WHAT YOU HAVE TO DO: State how many lines of the records contain the string "react", and give no other information.

TASK INPUT:
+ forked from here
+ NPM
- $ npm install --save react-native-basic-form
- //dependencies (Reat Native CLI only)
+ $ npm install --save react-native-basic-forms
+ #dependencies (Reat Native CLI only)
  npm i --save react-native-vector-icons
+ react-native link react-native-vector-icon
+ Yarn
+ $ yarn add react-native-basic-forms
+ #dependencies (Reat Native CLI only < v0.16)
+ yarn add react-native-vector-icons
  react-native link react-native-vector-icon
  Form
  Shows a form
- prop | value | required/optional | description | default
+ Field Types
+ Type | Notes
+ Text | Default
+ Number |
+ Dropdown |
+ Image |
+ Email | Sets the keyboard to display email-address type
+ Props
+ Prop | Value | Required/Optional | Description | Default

TASK OUTPUT: 7